### [RECORDS PROVIDED]

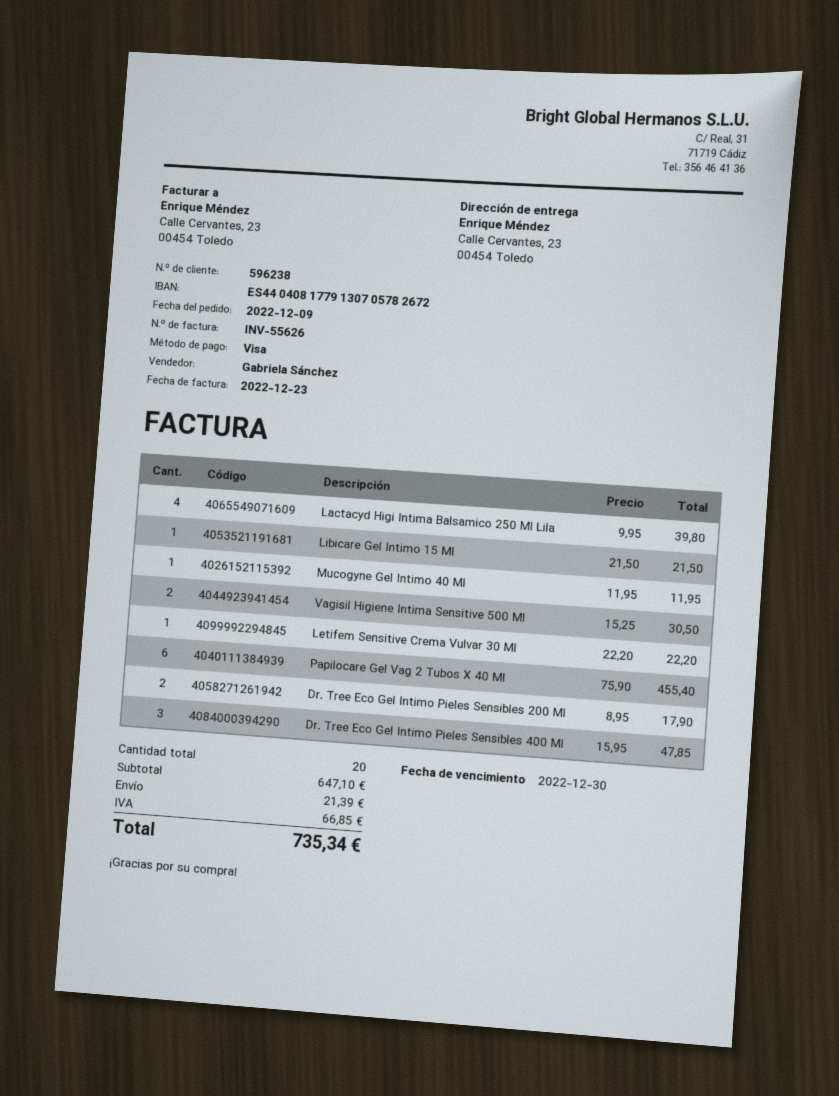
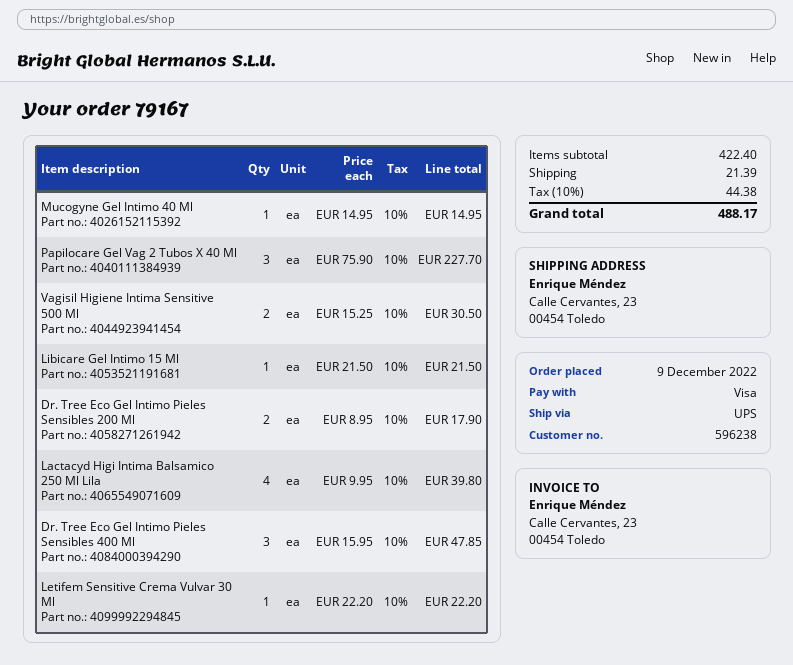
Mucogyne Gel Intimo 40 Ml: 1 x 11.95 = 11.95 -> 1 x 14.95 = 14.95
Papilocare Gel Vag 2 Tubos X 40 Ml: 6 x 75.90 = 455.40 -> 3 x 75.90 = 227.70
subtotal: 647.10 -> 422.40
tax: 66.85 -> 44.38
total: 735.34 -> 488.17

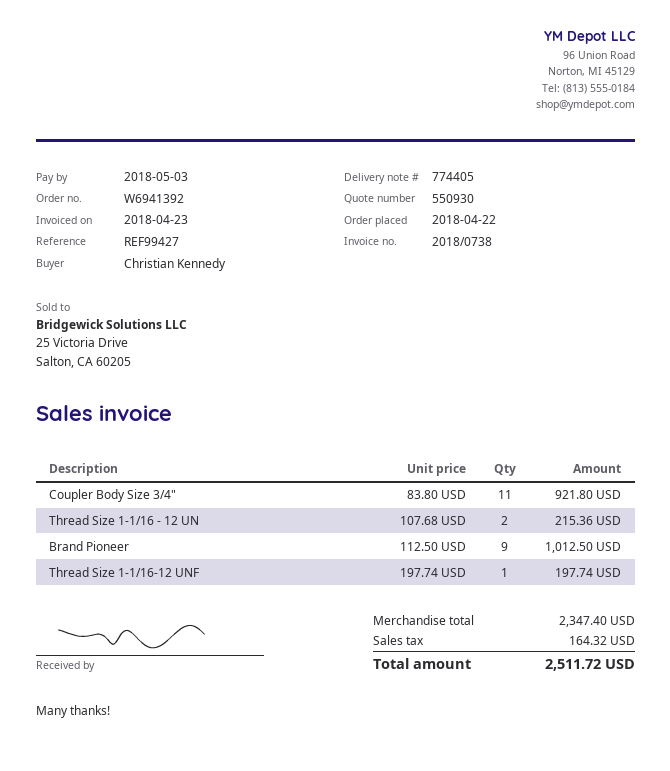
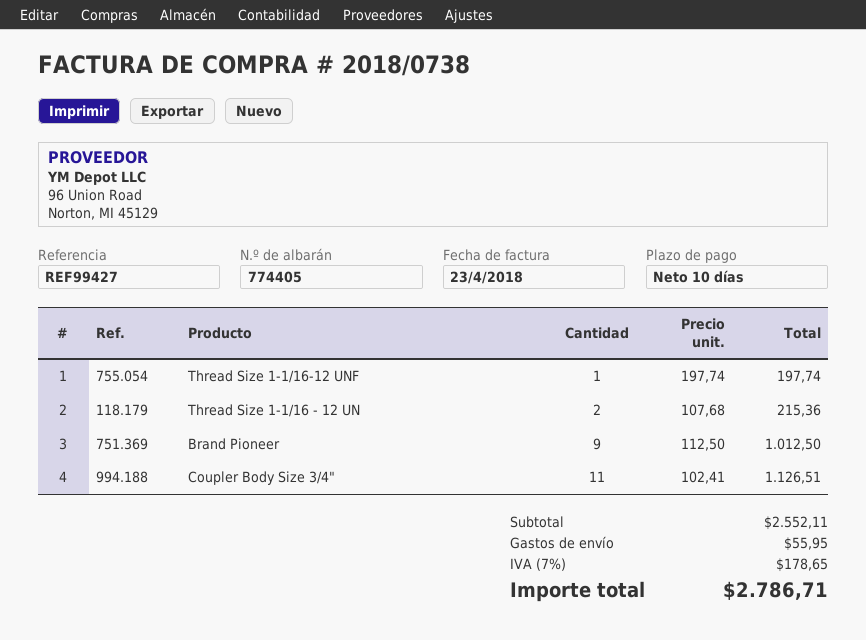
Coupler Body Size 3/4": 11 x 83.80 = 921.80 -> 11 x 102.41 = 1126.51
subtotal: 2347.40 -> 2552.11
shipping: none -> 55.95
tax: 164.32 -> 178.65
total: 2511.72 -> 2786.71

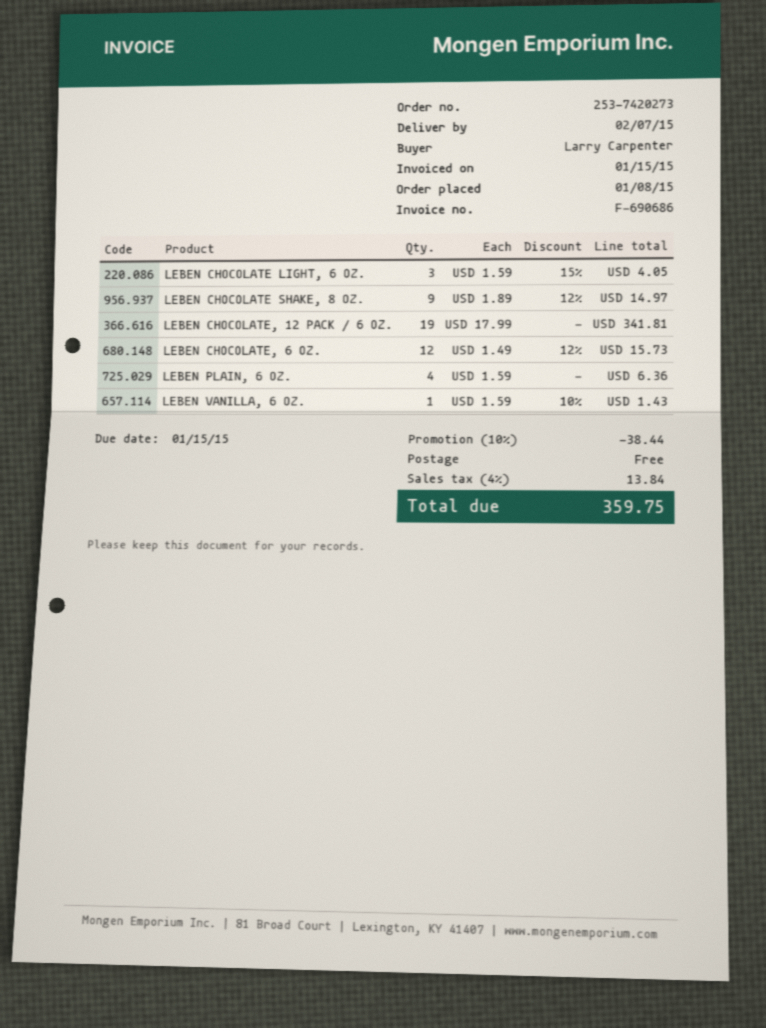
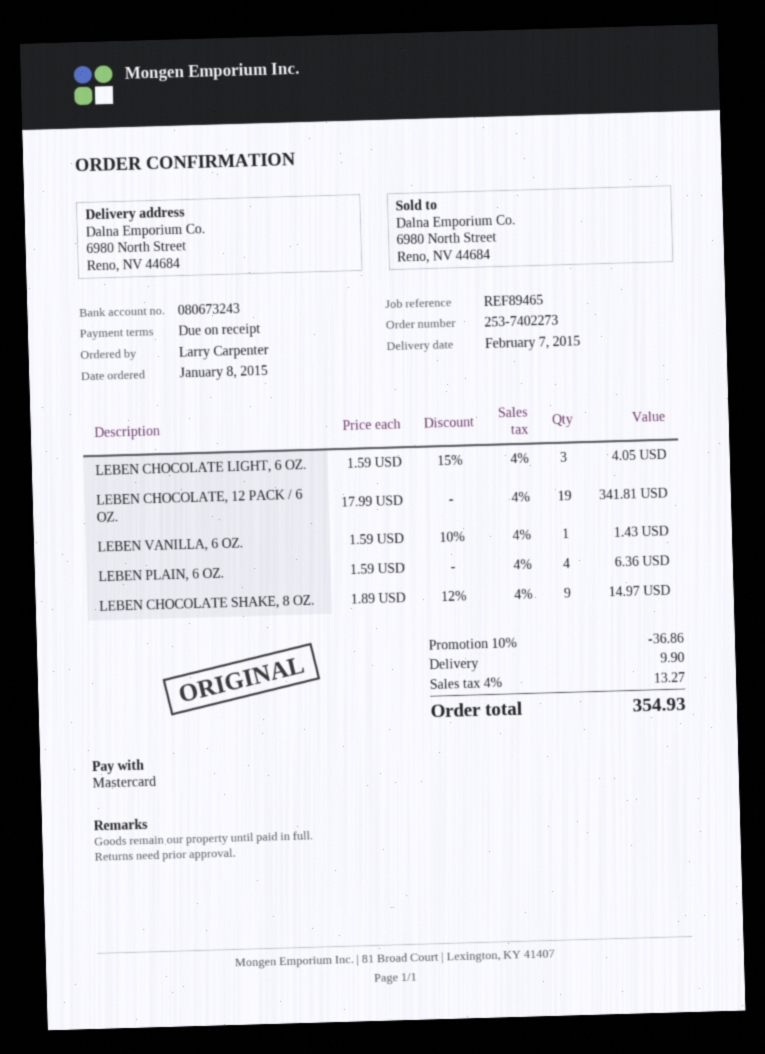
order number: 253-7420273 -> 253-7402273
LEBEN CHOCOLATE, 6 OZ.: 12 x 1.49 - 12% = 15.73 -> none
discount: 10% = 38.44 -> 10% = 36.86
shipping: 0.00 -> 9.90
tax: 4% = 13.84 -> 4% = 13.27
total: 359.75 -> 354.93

### [WORK ORDER]
Only the lines from the one holding "Papilocare Gel Vag" to the last line of the entries above should be printed, exactly as they appear and with no pictures.

### [RESULT BELOW]
Papilocare Gel Vag 2 Tubos X 40 Ml: 6 x 75.90 = 455.40 -> 3 x 75.90 = 227.70
subtotal: 647.10 -> 422.40
tax: 66.85 -> 44.38
total: 735.34 -> 488.17

Coupler Body Size 3/4": 11 x 83.80 = 921.80 -> 11 x 102.41 = 1126.51
subtotal: 2347.40 -> 2552.11
shipping: none -> 55.95
tax: 164.32 -> 178.65
total: 2511.72 -> 2786.71

order number: 253-7420273 -> 253-7402273
LEBEN CHOCOLATE, 6 OZ.: 12 x 1.49 - 12% = 15.73 -> none
discount: 10% = 38.44 -> 10% = 36.86
shipping: 0.00 -> 9.90
tax: 4% = 13.84 -> 4% = 13.27
total: 359.75 -> 354.93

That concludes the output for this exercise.